I'm so glad we're on this topic because I didn't ask a question I wanted to ask yesterday. You had mentioned that you learned things from,
movies sometimes and you had used schindler's list as an example but you had a Freudian slip I
think because you almost said Shawshank Redemption and my question is please tell me were you
thinking about ways to escape prison oh yeah I I I have like two two movies that are my favorite
like one is Shawshank this is all before prison one was Shawshank one was a movie called
Gattaca um wow okay that's a good movie oh it's a great movie right well I love the fact
that he was unwilling to accept his plight in life, right?
Like he was, despite everything was against him, he, he wouldn't accept it.

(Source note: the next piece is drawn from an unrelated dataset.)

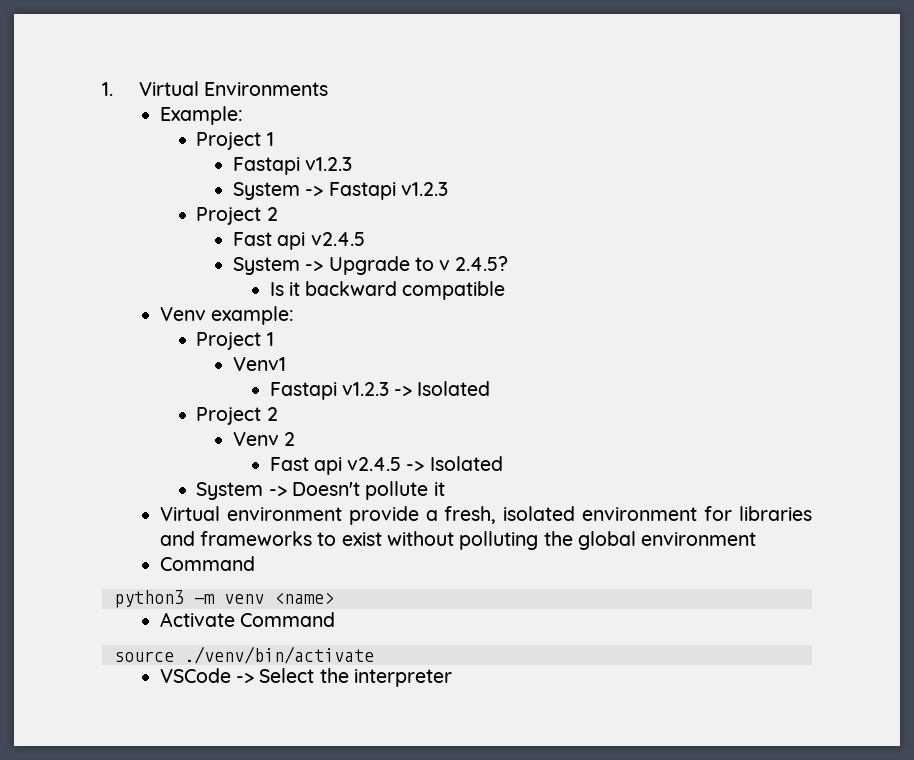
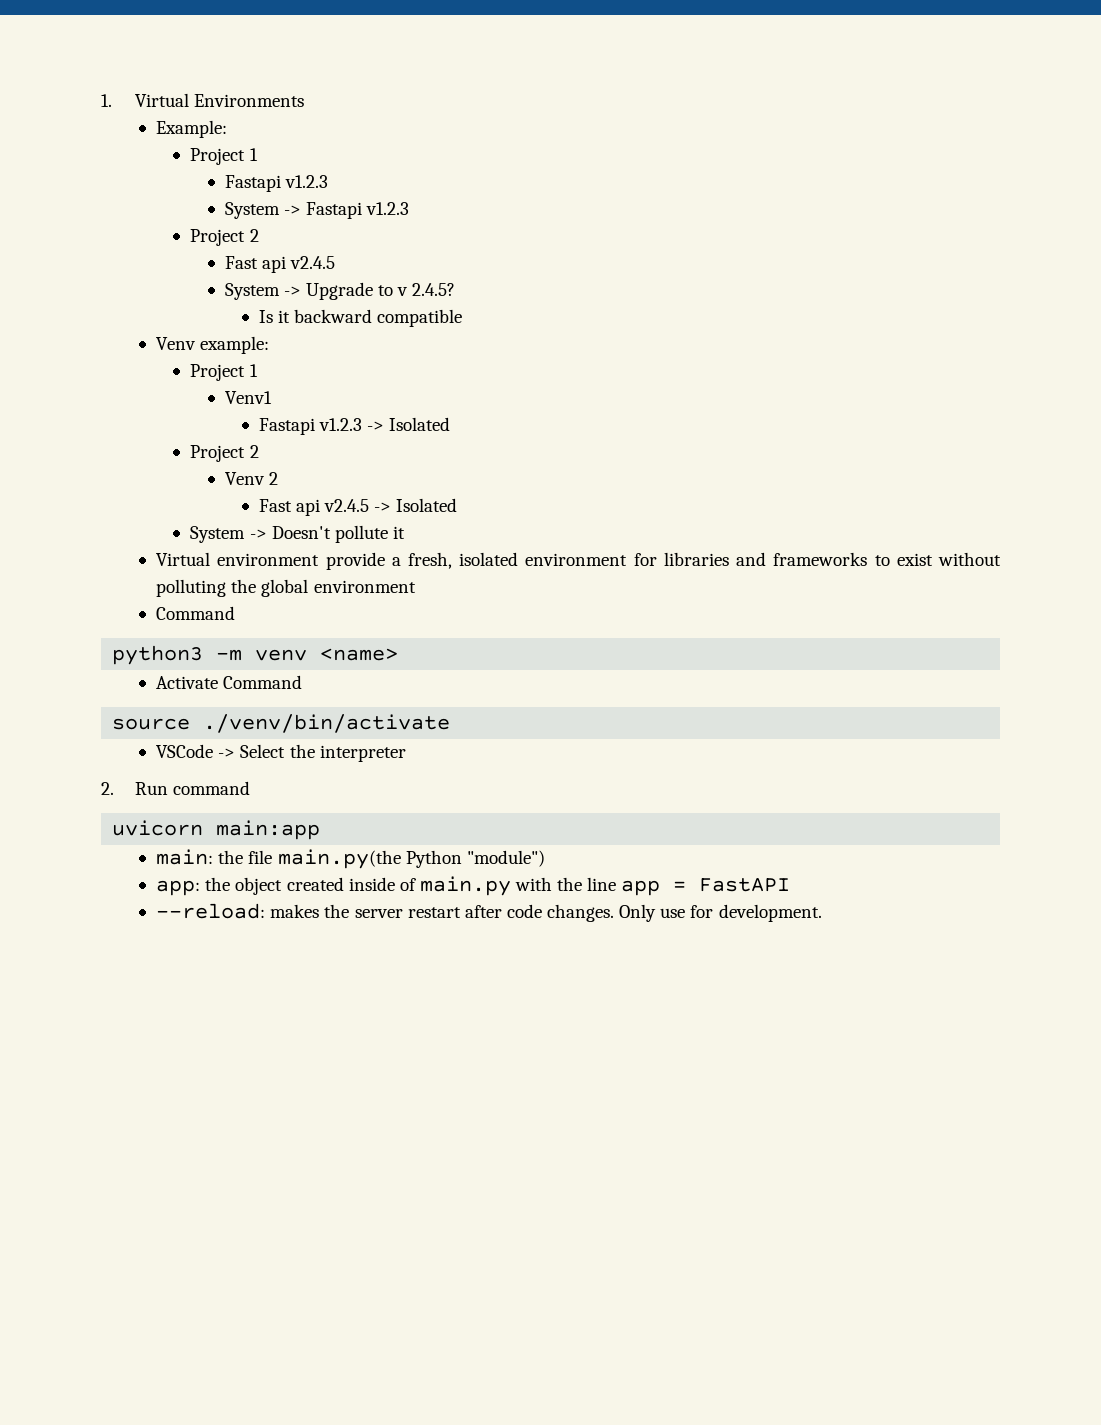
+ 2. Run command
+ uvicorn main:app
+ main: the file main.py(the Python "module")
+ app: the object created inside of main.py with the line app = FastAPI
+ --reload: makes the server restart after code changes. Only use for development.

He knew there was a way to get, to get to, you know, to become an astronaut.
He just knew it.
And he did everything he could to make that, you know, to make that, you know, a priority
or make that work.
So, yeah, I definitely.
Definitely, you know, Shawshank, I love Shawshank.
And when I first got to prison, so when I got 26 years, my thought process was almost immediately was how quickly until they send me to a camp.

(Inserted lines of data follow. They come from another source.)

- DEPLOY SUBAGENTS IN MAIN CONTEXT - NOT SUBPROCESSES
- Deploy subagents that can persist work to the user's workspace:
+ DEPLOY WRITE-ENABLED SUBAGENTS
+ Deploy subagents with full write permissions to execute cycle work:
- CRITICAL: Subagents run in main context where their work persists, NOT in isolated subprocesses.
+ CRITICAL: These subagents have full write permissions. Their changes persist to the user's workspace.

Because camps don't have fences typically.
There are a few.
You know, I always have to clarify stuff like that.
You notice that when you get the comment section, you start to realize I got to start altering the way I talk because people will.
constantly nitpick. So it's like, yes, are there camps out there in the United States that have
fences? Yes, there's a couple. So typically there are camps. And what happens is you'll have 150,
maybe 300 guys, and you'll have two COs, two correctional officers watching them. And they're in a
separate building. So guys leave and come back, leave all the time. So my thought process was
how long until they send me to a camp? And that was the first
question I asked my counselor when I I got to the prison I got to the medium she's like okay
she's going over my paperwork this and this and she goes she said um you know do you have any
questions I go when can how how can I get myself to a camp and she was like oh wow you know
like you really shouldn't be here at all she said you the problem problem is you have so much
time. So if you have more than 20 years to serve, you have to go to a medium.
From 20 down to 10, you can go to a low. From 10 and under, you can go to a camp.
And she said, I've seen them place people in camps with 12 years, make an exception. She said,
so honestly, Matt, she said, you are probably looking at about 10 years before you can go
go to a camp and so my first thought was 10 years i got 10 more years because i i was adamant
that if nothing changed i would get to a camp and i would just leave you know yeah i figured i would
befriend someone you know you'd befriend someone but just before you're going you convince them to
pick you up and you know and have provisions for you right like clothes a little bit of money
so that I could immediately go and steal someone's identity, get an ID in their name,
kind of start my life over again.
But so I was at the low, I was at the medium for about three years, and then I went to the low.
And, you know, that was like always in the back of my mind.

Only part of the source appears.